Professional conduct: Don’t call me sir

By Karin Derkley

Practice Management 


Addressing women lawyers as ‘Dear Sir’ is unprofessional but it happens more than you might think.

How to address lawyers
  • If you know the name of the lawyer, use their full name, ie, Dear Jane Smith or Ms Smith. 
  • If you don’t know the lawyer’s name, use Dear Counsel or Dear Colleague or Dear Practitioner.

Melbourne lawyer Carol Grimshaw has lost count of the times she has received correspondence addressed “Dear Sir”, even from people she has discussed matters with – in person – and know her by name. 

It may seem trivial, she says. “But it’s unprofessional conduct and it makes you feel annoyed and invisible.” 

Ms Grimshaw is not alone. How correspondence is addressed is a popular discussion topic on LinkedIn and the Facebook group Ladies who Lawyer, where participants say they find the practice of addressing correspondence to Dear Sir demeaning and disrespectful. 

Family lawyer Sue MacGregor says she finds it insulting that correspondence to her small all female firm is still regularly addressed as Dear Sir. “I’ve got a pretty obvious female name so it really is amazing the number of people who still call you Dear Sir.”

She will occasionally, “when I'm feeling cheeky”, refer back to a male lawyer who has addressed her with Dear Sir, as Dear Madam. “It's no more cheeky or rude than them assuming I’m a man.”

Legalite founder and principal Marianne Marchesi says she and her female colleagues regularly receive letters or emails addressed to Dear Sir. “I don't have any male partners here so it’s just not appropriate to address us as Dear Sir. 

“It makes us feel invisible and disrespected,” she says. “When I have asked not to be called Sir and they insist on it, it is quite infuriating because there’s no logic behind it.”

Late last year a particularly annoying Dear Sir correspondence with a law firm motivated Ms Marchesi to write an article outlining her frustration at the practice. It prompted dozens of comments from equally frustrated female lawyers. 

It also elicited comments from some who argued that correspondence is addressed not to an individual lawyer but to the law firm, which is apparently regarded as a male entity. 

“That tradition comes from a time when women didn’t lead companies. But the world has changed,” Ms Marchesi points out.

Victorian Women Lawyers president Deborah Kliger says the use of Dear Sirs to address fellow practitioners is outdated and isolates and belittles lawyers who do not identify as male and devalues their work. “Dear Sirs connotes the outdated practice of assigning substantive legal work to male lawyers, leaving administrative tasks to female lawyers. We are now in a time where women lawyers make up a substantial proportion of the profession. Women are increasingly reaching senior ranks in the profession, from partnership to starting their own firms.”

Ms MacGregor says she remembers a time when women were rare enough in the profession that the default Dear Sir might have been justified or at least able to be explained. “But you can't make that assumption any more, especially not when there are more female law graduates than male.”

“You can no longer have Dear Sir as the default.

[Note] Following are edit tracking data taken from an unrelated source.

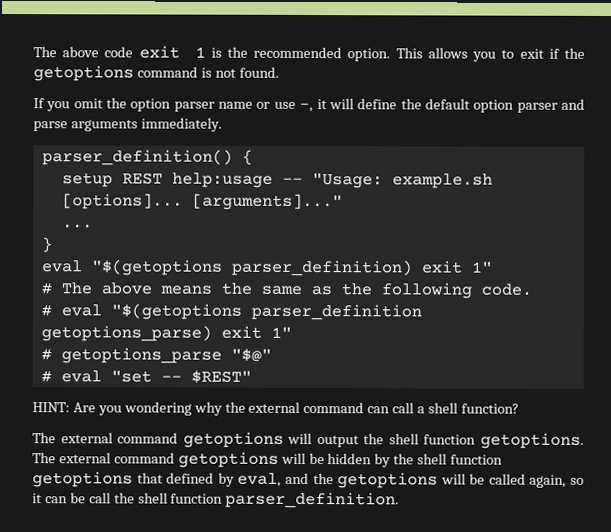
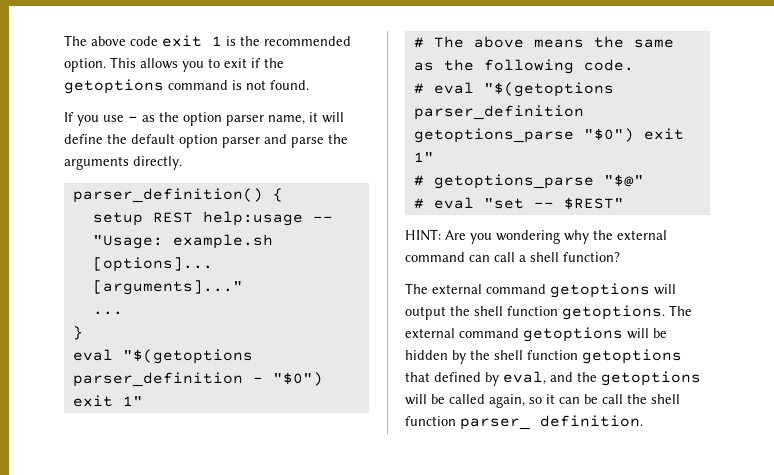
- If you omit the option parser name or use -, it will define the default option parser and parse arguments immediately.
+ If you use - as the option parser name, it will define the default option parser and parse the arguments directly.
- eval "$(getoptions parser_definition) exit 1"
+ eval "$(getoptions parser_definition - "$0") exit 1"
- # eval "$(getoptions parser_definition getoptions_parse) exit 1"
+ # eval "$(getoptions parser_definition getoptions_parse "$0") exit 1"
- The external command getoptions will be hidden by the shell function getoptions that defined by eval, and the getoptions will be called again, so it can be call the shell function parser_definition.
+ The external command getoptions will be hidden by the shell function getoptions that defined by eval, and the getoptions will be called again, so it can be call the shell function parser_ definition.

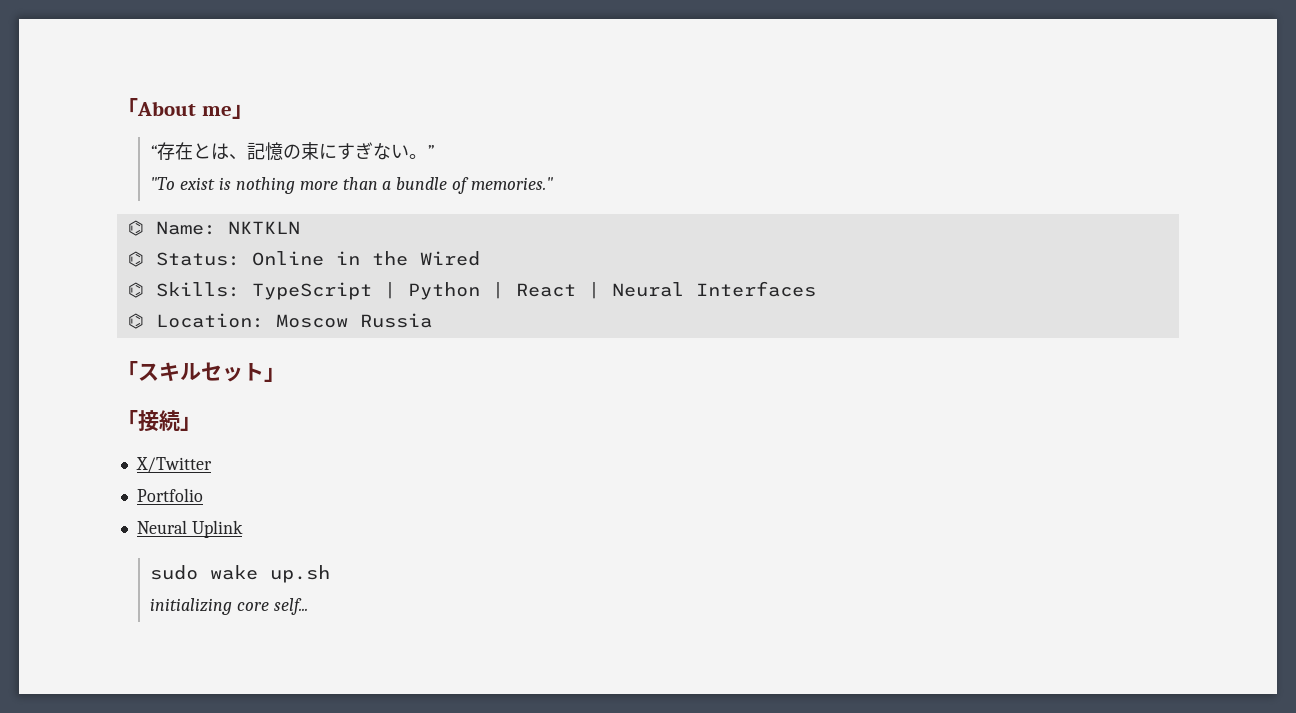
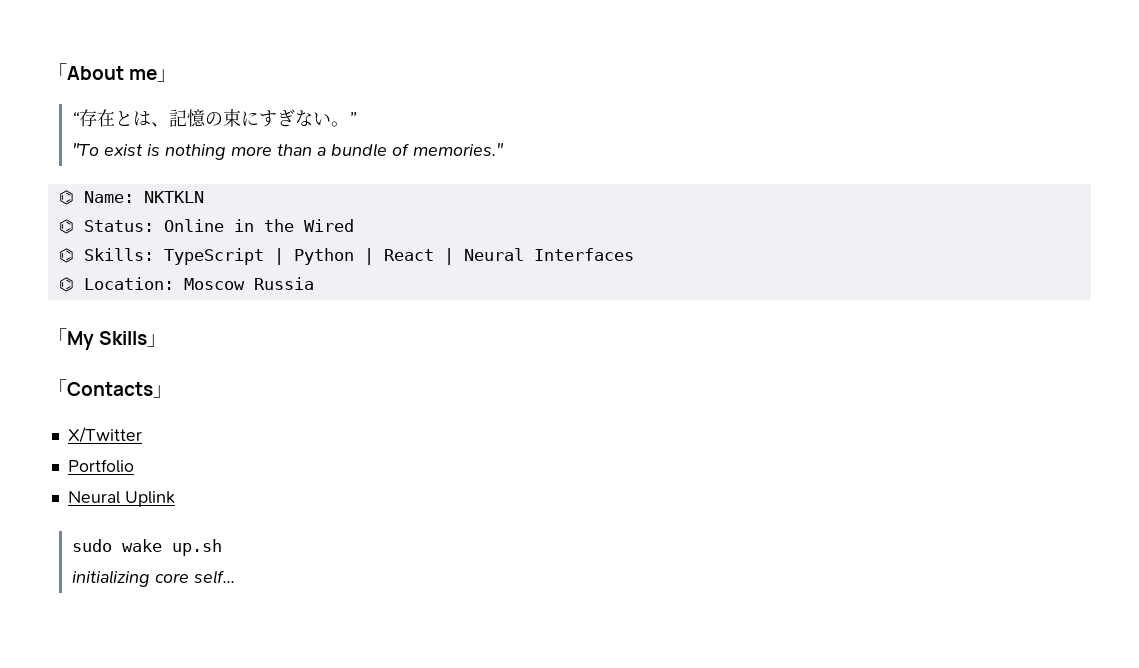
- 「スキルセット」
+ 「My Skills」
- 「接続」
+ 「Contacts」

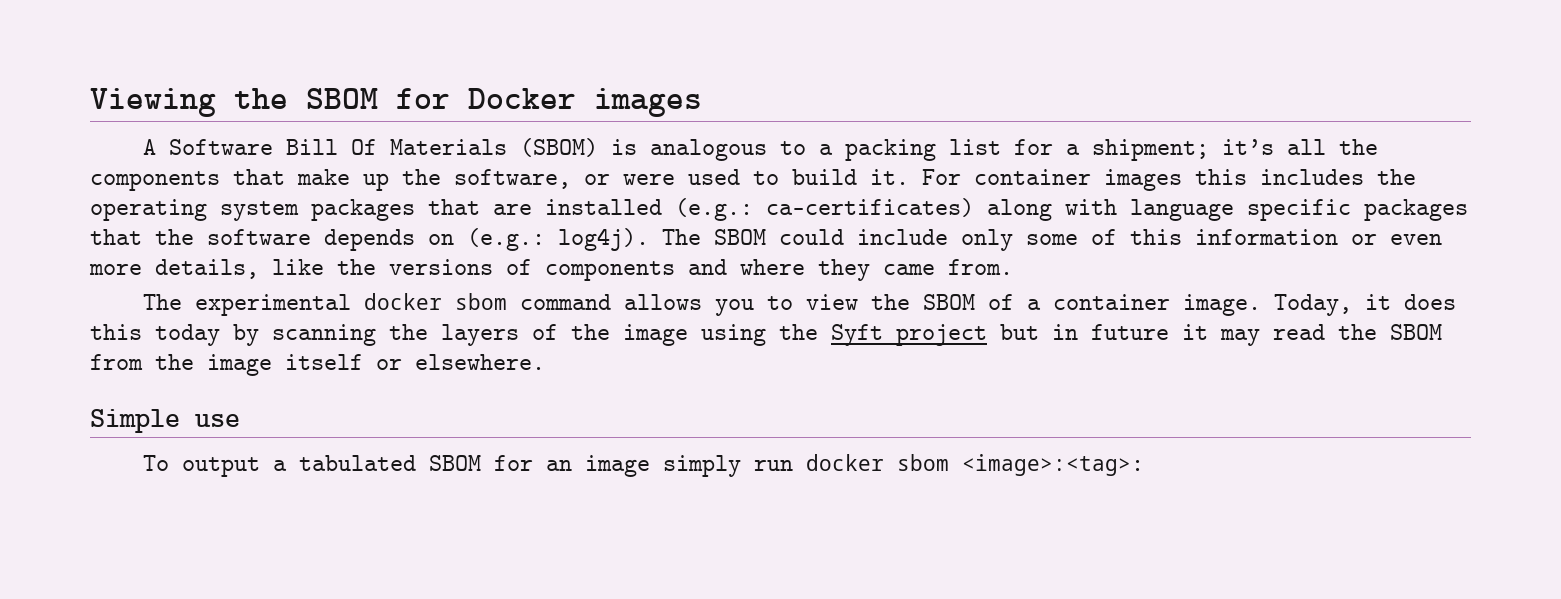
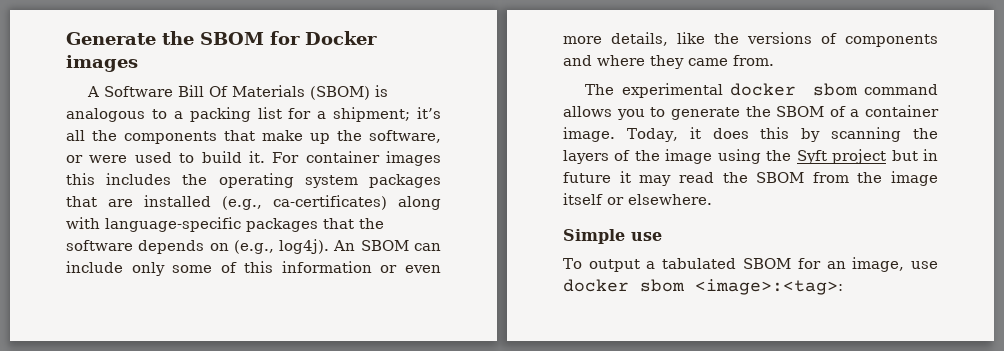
- Viewing the SBOM for Docker images
+ Generate the SBOM for Docker images
- For container images this includes the operating system packages that are installed (e.g.: ca-certificates) along with language specific packages that the software depends on (e.g.: log4j). The SBOM could include only some of this information or even more details, like the versions of components and where they came from.
+ For container images this includes the operating system packages that are installed (e.g., ca-certificates) along with language-specific packages that the software depends on (e.g., log4j). An SBOM can include only some of this information or even more details, like the versions of components and where they came from.
- The experimental docker sbom command allows you to view the SBOM of a container image.
+ The experimental docker sbom command allows you to generate the SBOM of a container image.
- Today, it does this today by scanning the layers of the image using the Syft project but in future it may read the SBOM from the image itself or elsewhere.
+ Today, it does this by scanning the layers of the image using the Syft project but in future it may read the SBOM from the image itself or elsewhere.
- To output a tabulated SBOM for an image simply run docker sbom <image>:<tag>:
+ To output a tabulated SBOM for an image, use docker sbom <image>:<tag>:

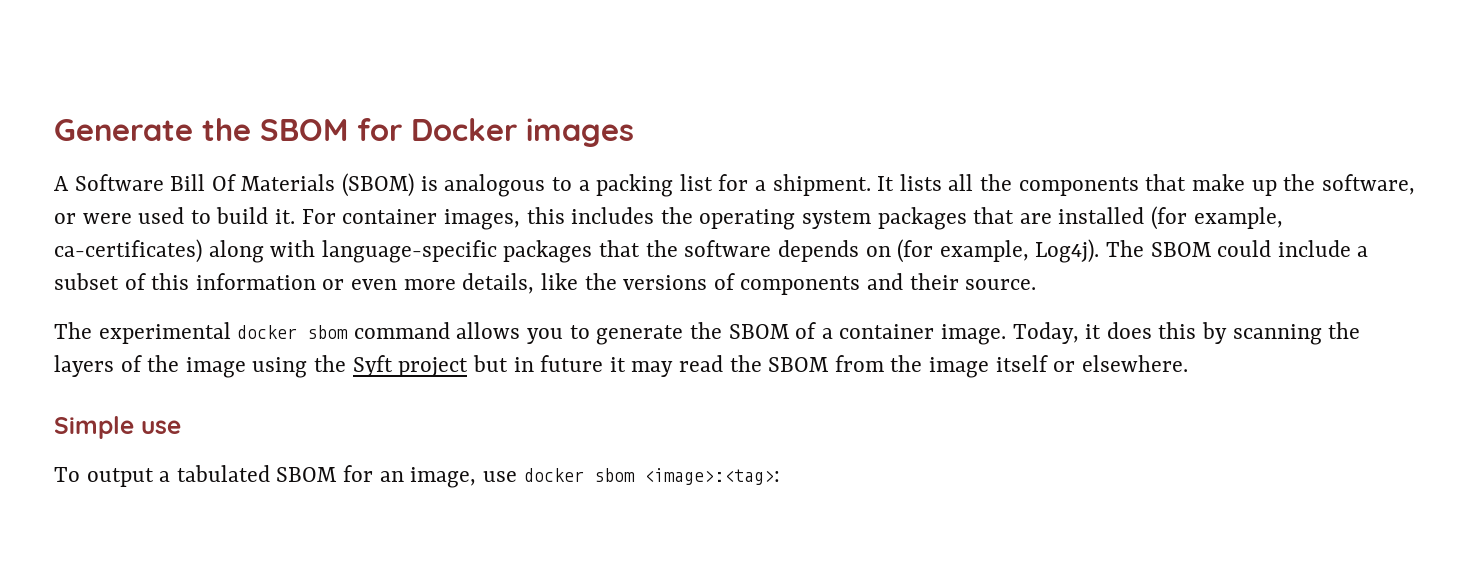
- A Software Bill Of Materials (SBOM) is analogous to a packing list for a shipment; it’s all the components that make up the software, or were used to build it.
+ A Software Bill Of Materials (SBOM) is analogous to a packing list for a shipment. It lists all the components that make up the software, or were used to build it.
- For container images this includes the operating system packages that are installed (e.g., ca-certificates) along with language-specific packages that the software depends on (e.g., log4j). An SBOM can include only some of this information or even more details, like the versions of components and where they came from.
+ For container images, this includes the operating system packages that are installed (for example, ca-certificates) along with language-specific packages that the software depends on (for example, Log4j). The SBOM could include a subset of this information or even more details, like the versions of components and their source.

It’s just not justified any longer.”

Lawyers need to keep up to date with community expectations, Ms Grimshaw says. “Women lawyers have been around in Victoria for a long while now. And it’s clear that gender equality is expected in our community across a range of areas.

“When it comes to correspondence we’re required to be professional and courteous,” she says. “I find it’s discourteous to refer to me as something that I’m not and to erase my gender and my experience.”

Law Squared director Demetrio Zema says addressing female lawyers as Dear Sir is “just lazy and unprofessional”. He recently posted a LinkedIn post about correspondence being addressed to him instead of to the female lawyers handling a matter. “The other party repeatedly ignored my request to address future correspondence to the lawyer handling the matter.”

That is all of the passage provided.